TO DO:
Reproduce the entries that follow precisely, setting aside any images.

───── RECORDED DATA ─────

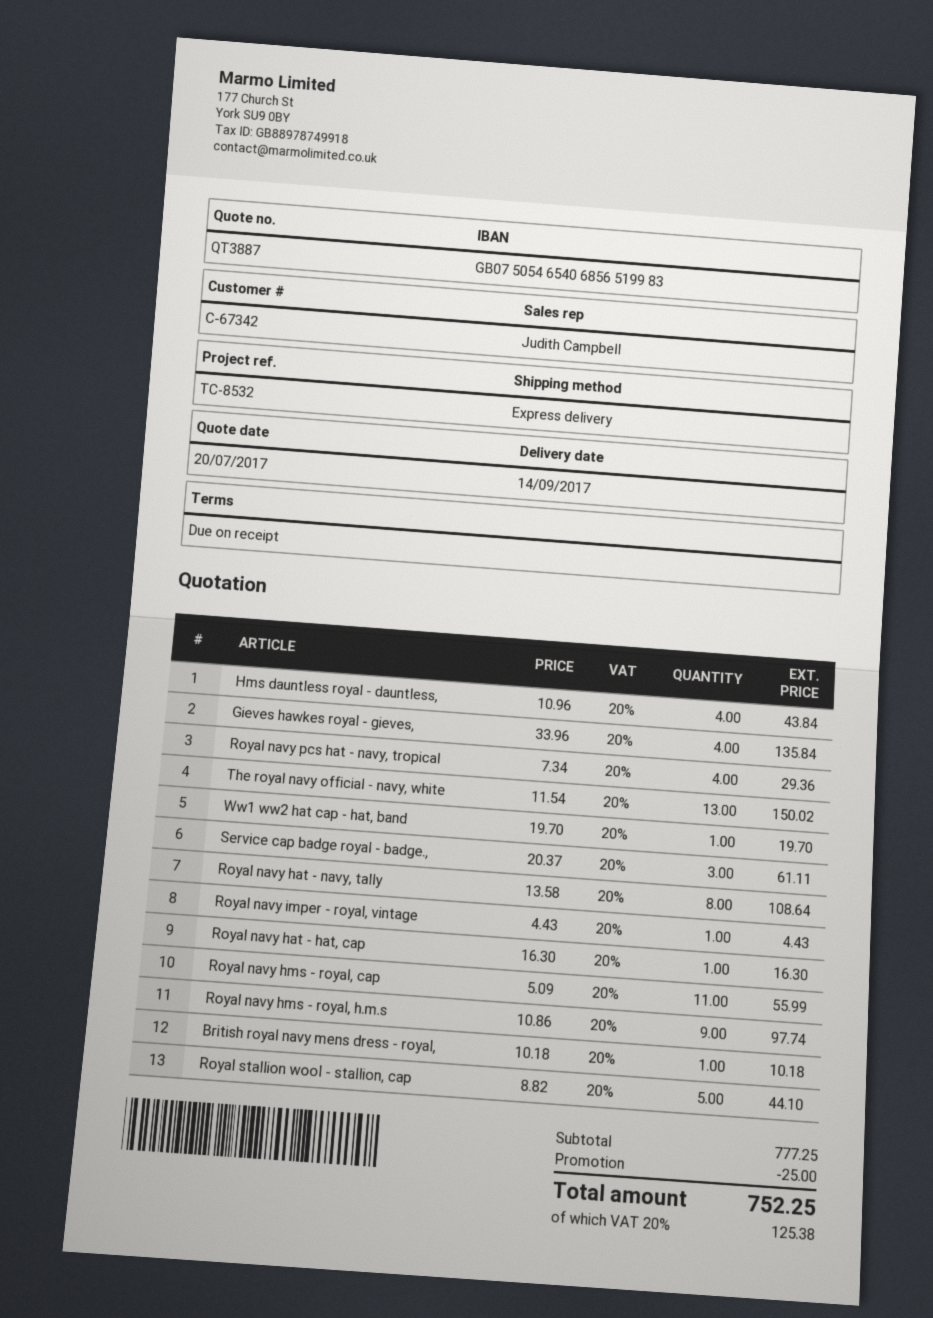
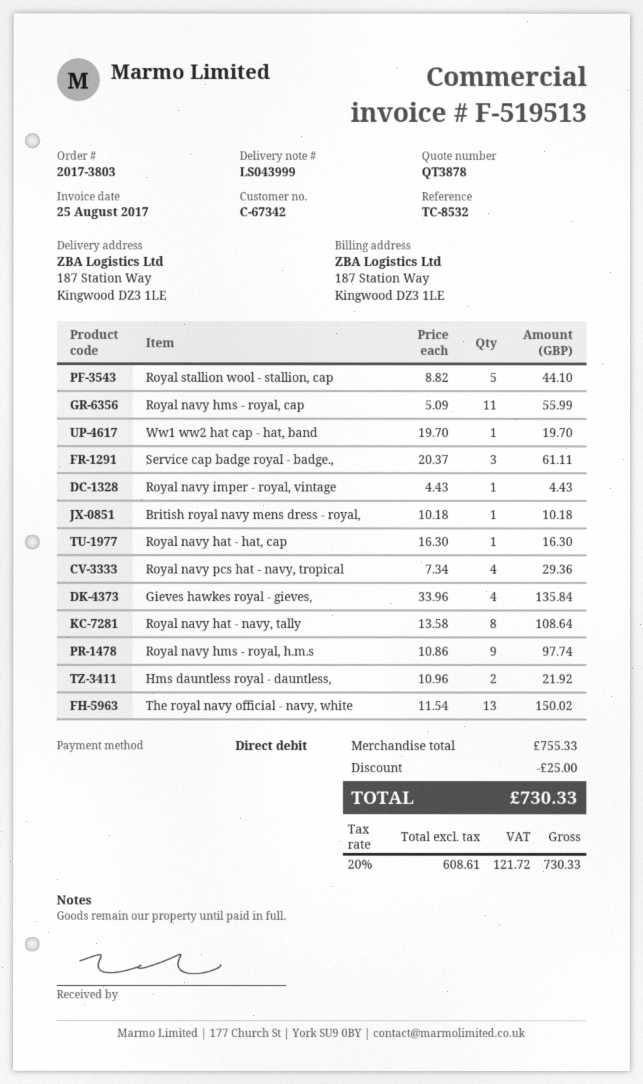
quote number: QT3887 -> QT3878
Hms dauntless royal - dauntless,: 4 x 10.96 = 43.84 -> 2 x 10.96 = 21.92
subtotal: 777.25 -> 755.33
tax: 20% = 125.38 -> 20% = 121.72
total: 752.25 -> 730.33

─────

FINISHED EXERCISE:
quote number: QT3887 -> QT3878
Hms dauntless royal - dauntless,: 4 x 10.96 = 43.84 -> 2 x 10.96 = 21.92
subtotal: 777.25 -> 755.33
tax: 20% = 125.38 -> 20% = 121.72
total: 752.25 -> 730.33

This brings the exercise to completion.